▶ **Activity**: Once the pictures are set aside, reproduce the remaining data exactly.

▶ **Task input**:
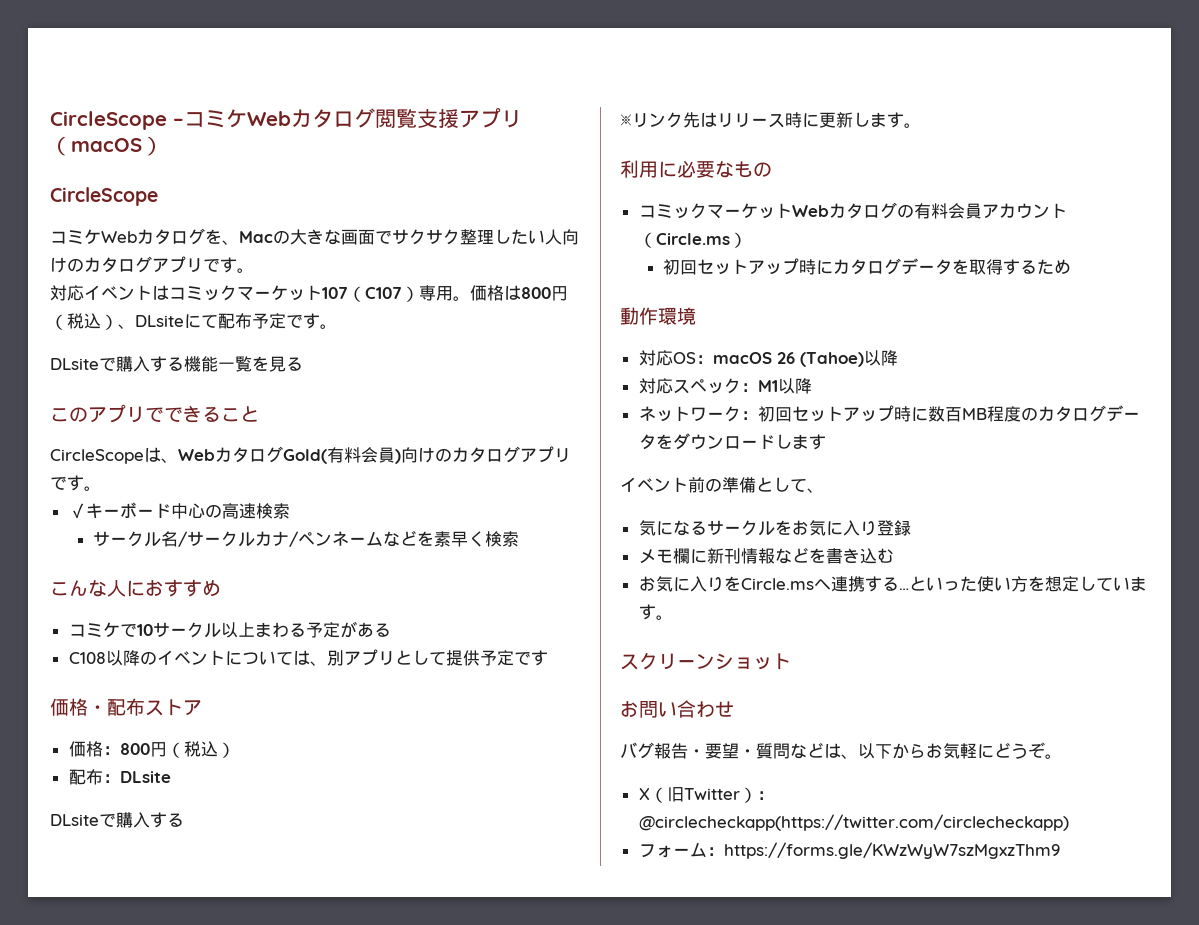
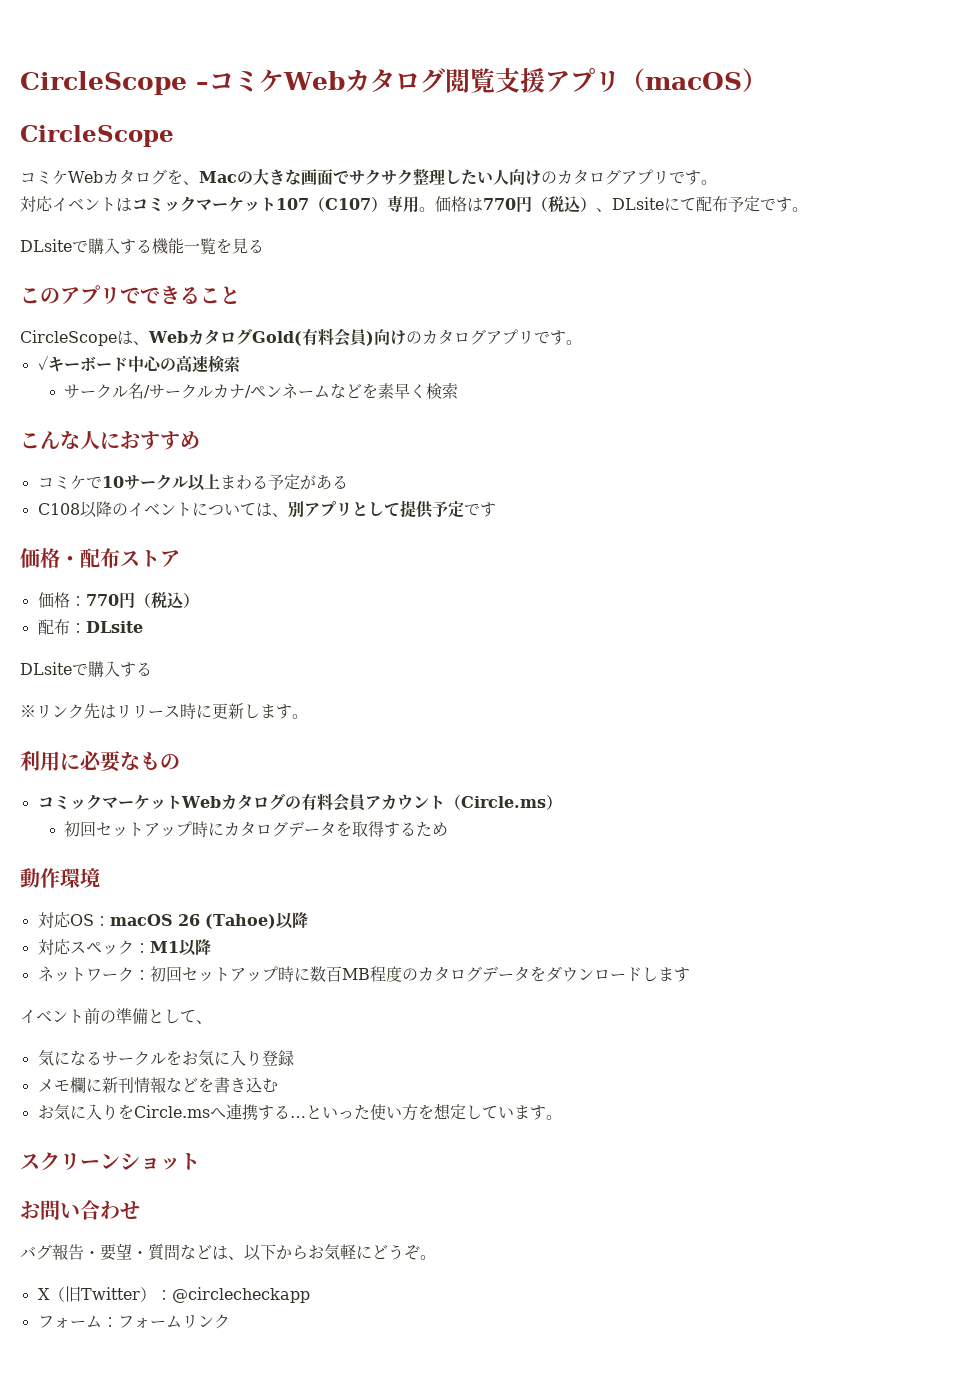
- 価格は800円（税込）、DLsiteにて配布予定です。
+ 価格は770円（税込）、DLsiteにて配布予定です。
- 価格：800円（税込）
+ 価格：770円（税込）
- X（旧Twitter）：@circlecheckapp(https://twitter.com/circlecheckapp)
+ X（旧Twitter）：@circlecheckapp
- フォーム：https://forms.gle/KWzWyW7szMgxzThm9
+ フォーム：フォームリンク

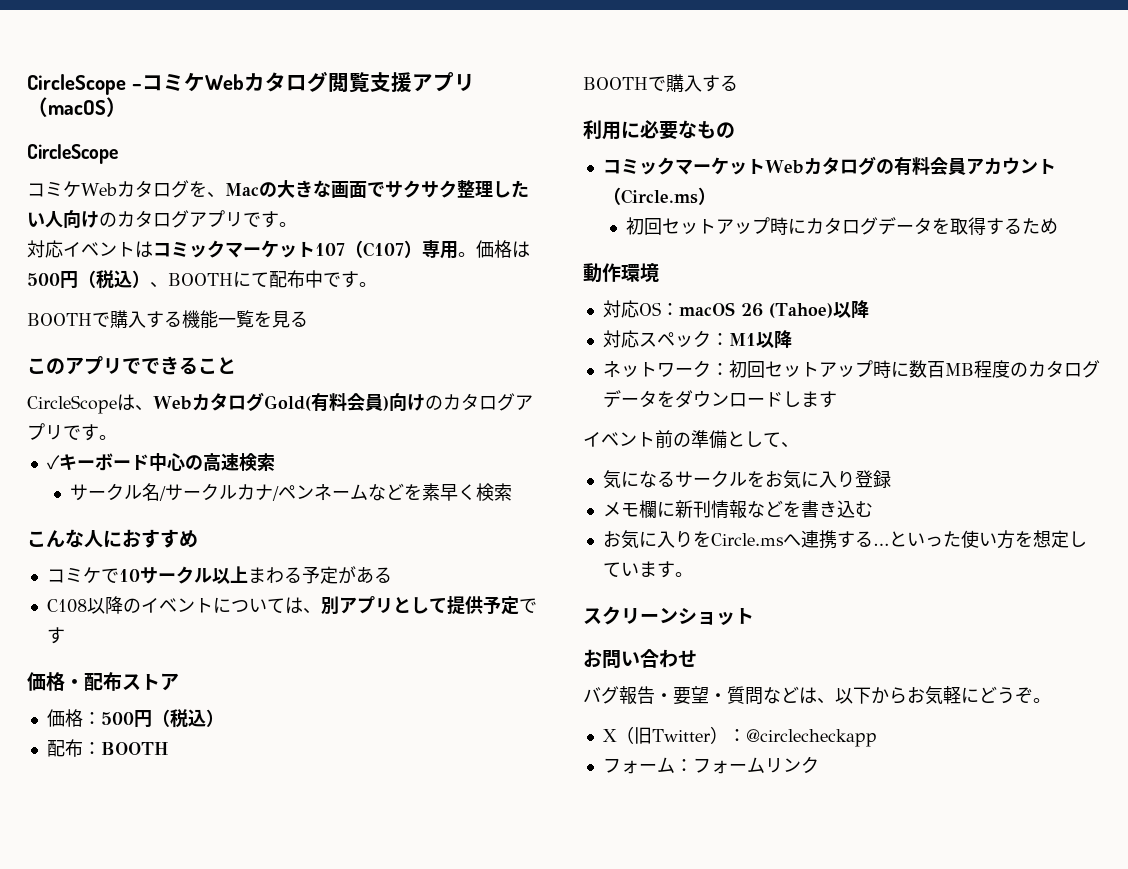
- 価格は770円（税込）、DLsiteにて配布予定です。
- DLsiteで購入する機能一覧を見る
+ 価格は500円（税込）、BOOTHにて配布中です。
+ BOOTHで購入する機能一覧を見る
- 価格：770円（税込）
+ 価格：500円（税込）
- 配布：DLsite
- DLsiteで購入する
- ※リンク先はリリース時に更新します。
+ 配布：BOOTH
+ BOOTHで購入する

▶ **Solution**:
- 価格は800円（税込）、DLsiteにて配布予定です。
+ 価格は770円（税込）、DLsiteにて配布予定です。
- 価格：800円（税込）
+ 価格：770円（税込）
- X（旧Twitter）：@circlecheckapp(https://twitter.com/circlecheckapp)
+ X（旧Twitter）：@circlecheckapp
- フォーム：https://forms.gle/KWzWyW7szMgxzThm9
+ フォーム：フォームリンク

- 価格は770円（税込）、DLsiteにて配布予定です。
- DLsiteで購入する機能一覧を見る
+ 価格は500円（税込）、BOOTHにて配布中です。
+ BOOTHで購入する機能一覧を見る
- 価格：770円（税込）
+ 価格：500円（税込）
- 配布：DLsite
- DLsiteで購入する
- ※リンク先はリリース時に更新します。
+ 配布：BOOTH
+ BOOTHで購入する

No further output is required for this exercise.